*** Block opens ***

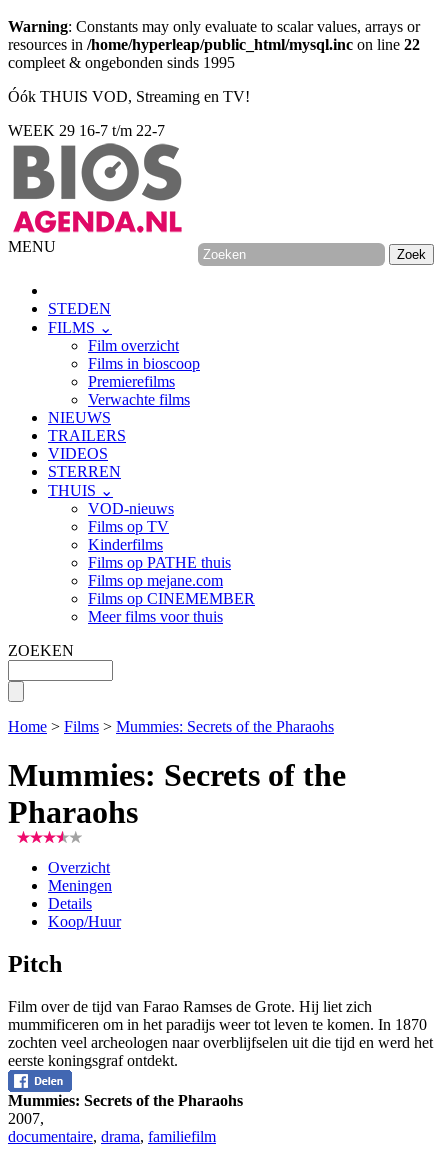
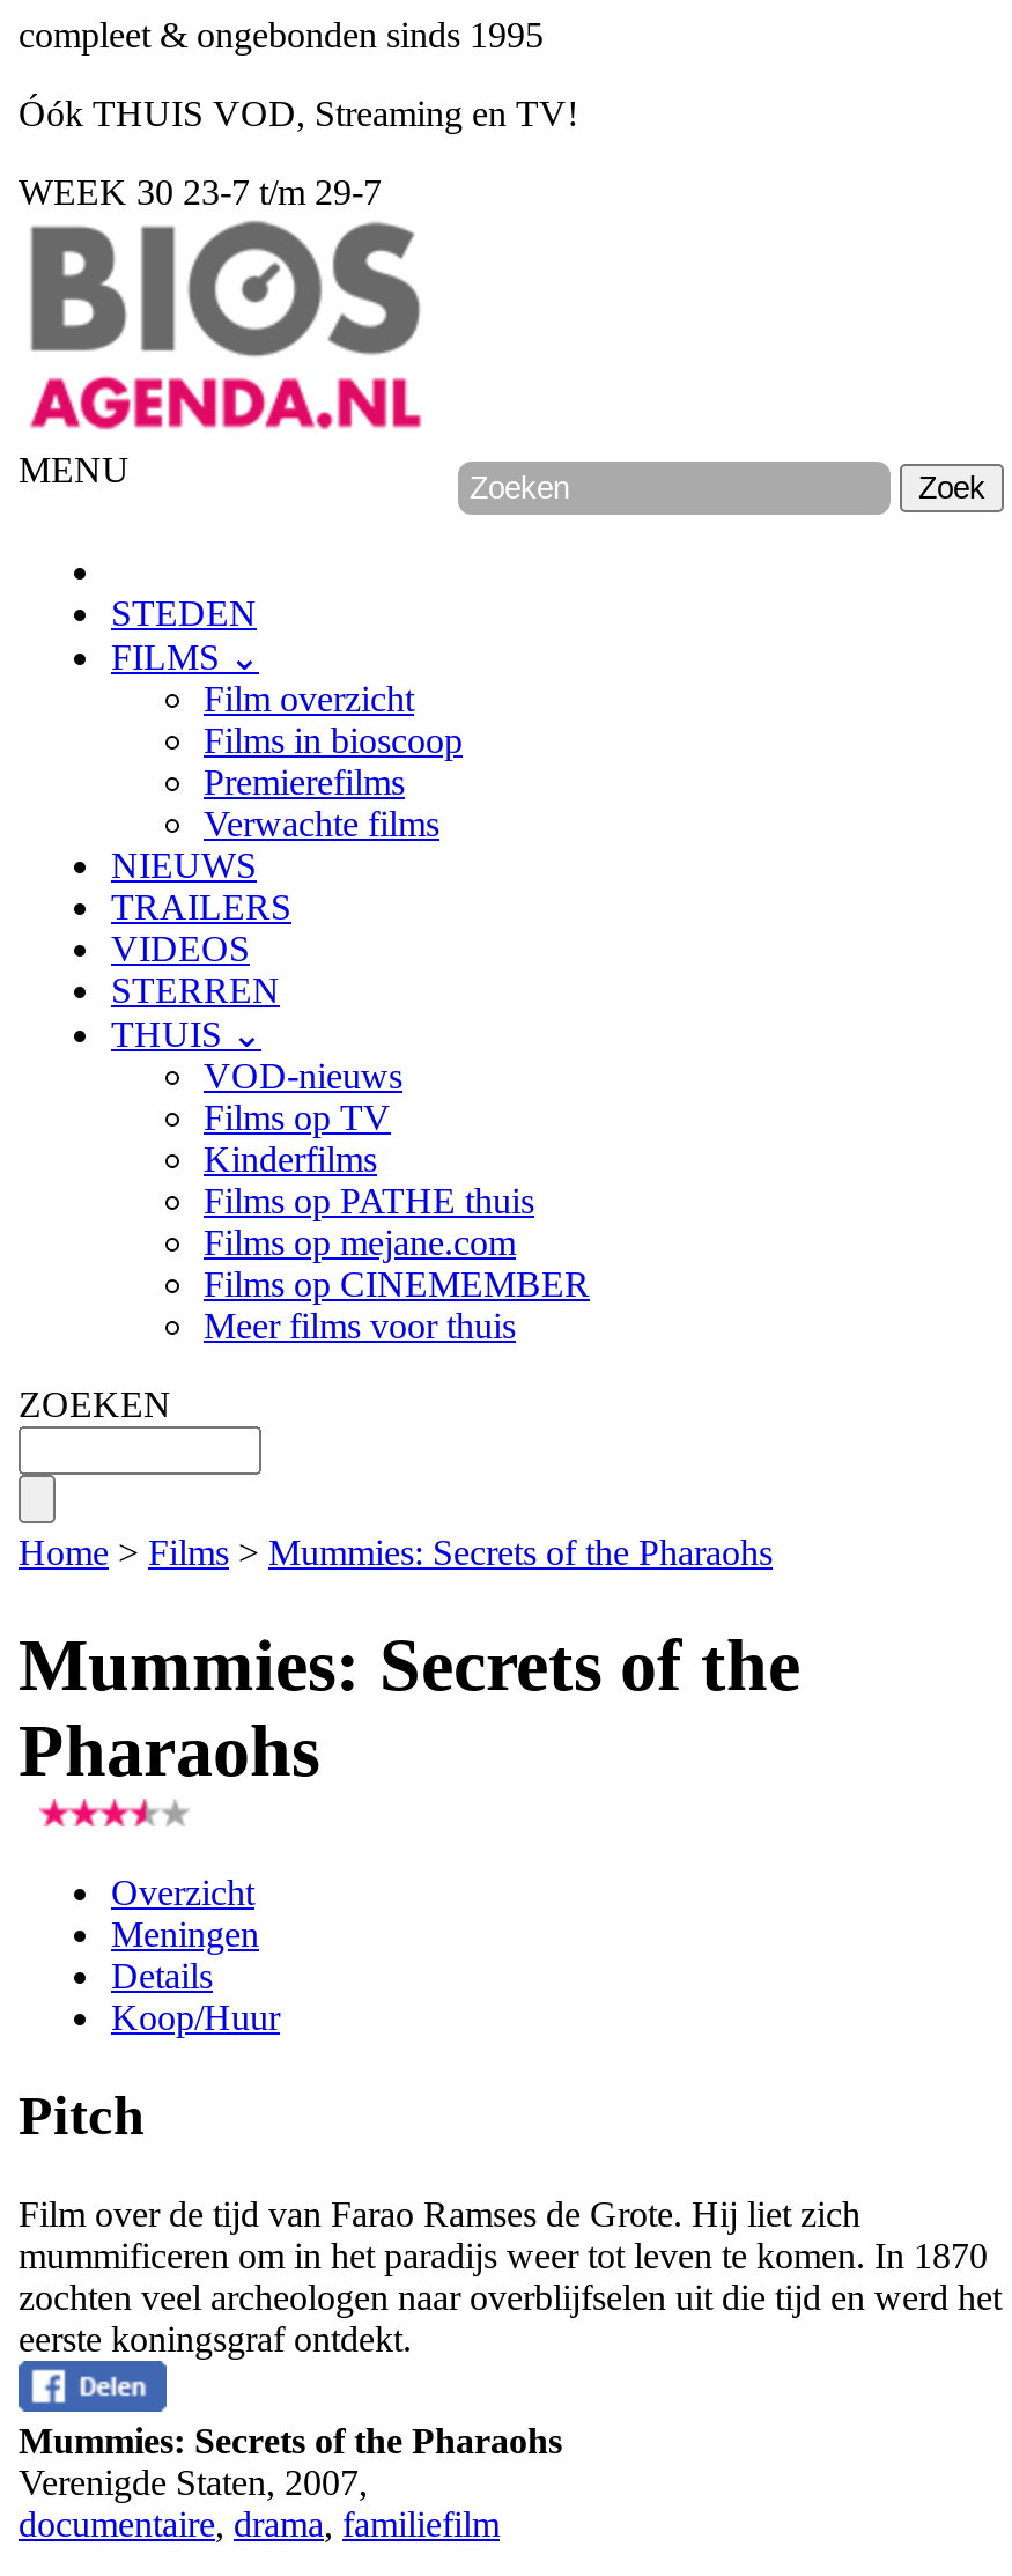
[8,18,420,53] Warning: Constants may only evaluate to scalar values, arrays or | resources in /home/hyperleap/public_html/mysql.inc on line 22 -> none
[8,122,165,139] WEEK 29 16-7 t/m 22-7 -> [19,172,382,212] WEEK 30 23-7 t/m 29-7
[8,1110,44,1127] 2007, -> [19,2463,368,2502] Verenigde Staten, 2007,

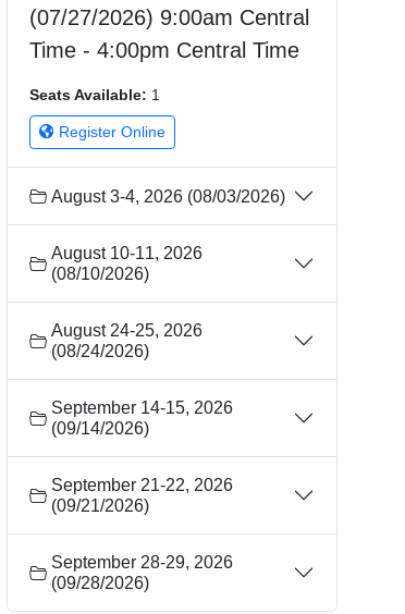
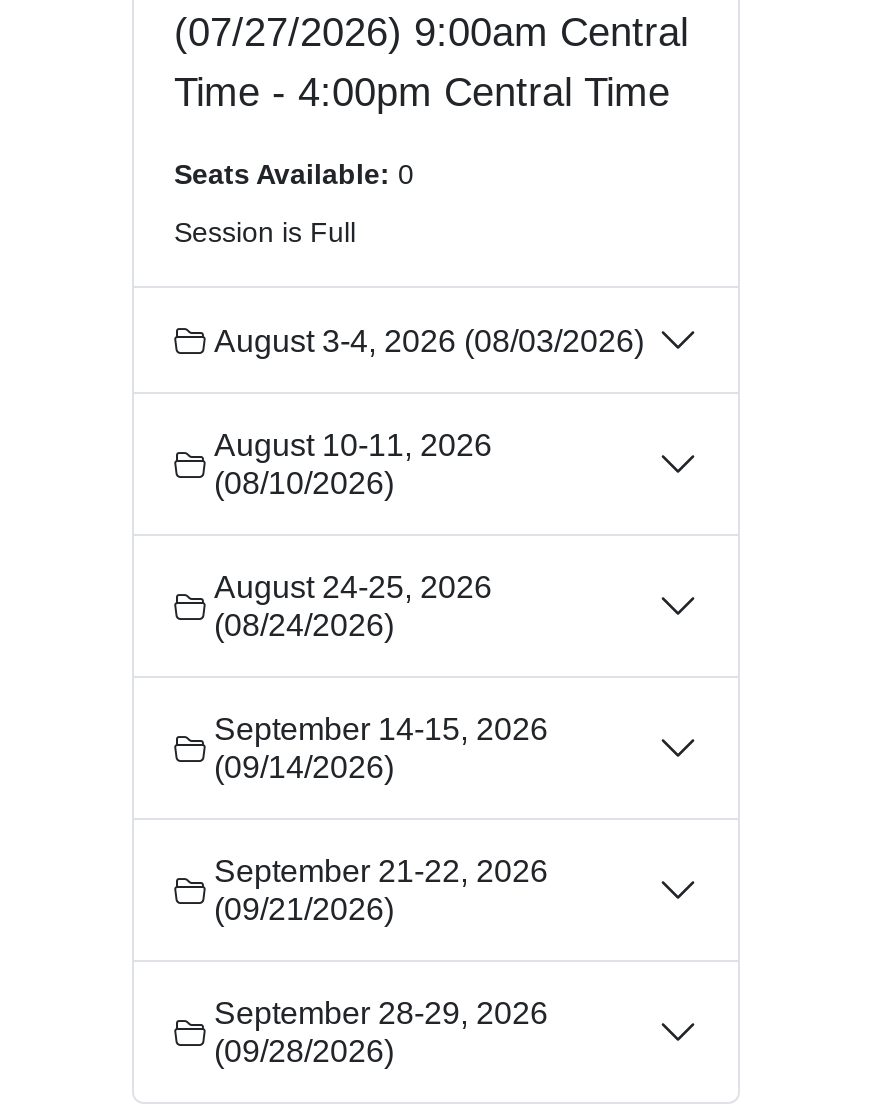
[29,86,160,103] Seats Available: 1 -> [174,158,414,190] Seats Available: 0
[54,123,165,140] Register Online -> [174,216,356,248] Session is Full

*** Block closes ***

* [EXERCISE DIRECTIONS] Reproduce every entry word for word, but skip any pictures.

* [RESPONSE AREA]
[8,18,420,53] Warning: Constants may only evaluate to scalar values, arrays or | resources in /home/hyperleap/public_html/mysql.inc on line 22 -> none
[8,122,165,139] WEEK 29 16-7 t/m 22-7 -> [19,172,382,212] WEEK 30 23-7 t/m 29-7
[8,1110,44,1127] 2007, -> [19,2463,368,2502] Verenigde Staten, 2007,

[29,86,160,103] Seats Available: 1 -> [174,158,414,190] Seats Available: 0
[54,123,165,140] Register Online -> [174,216,356,248] Session is Full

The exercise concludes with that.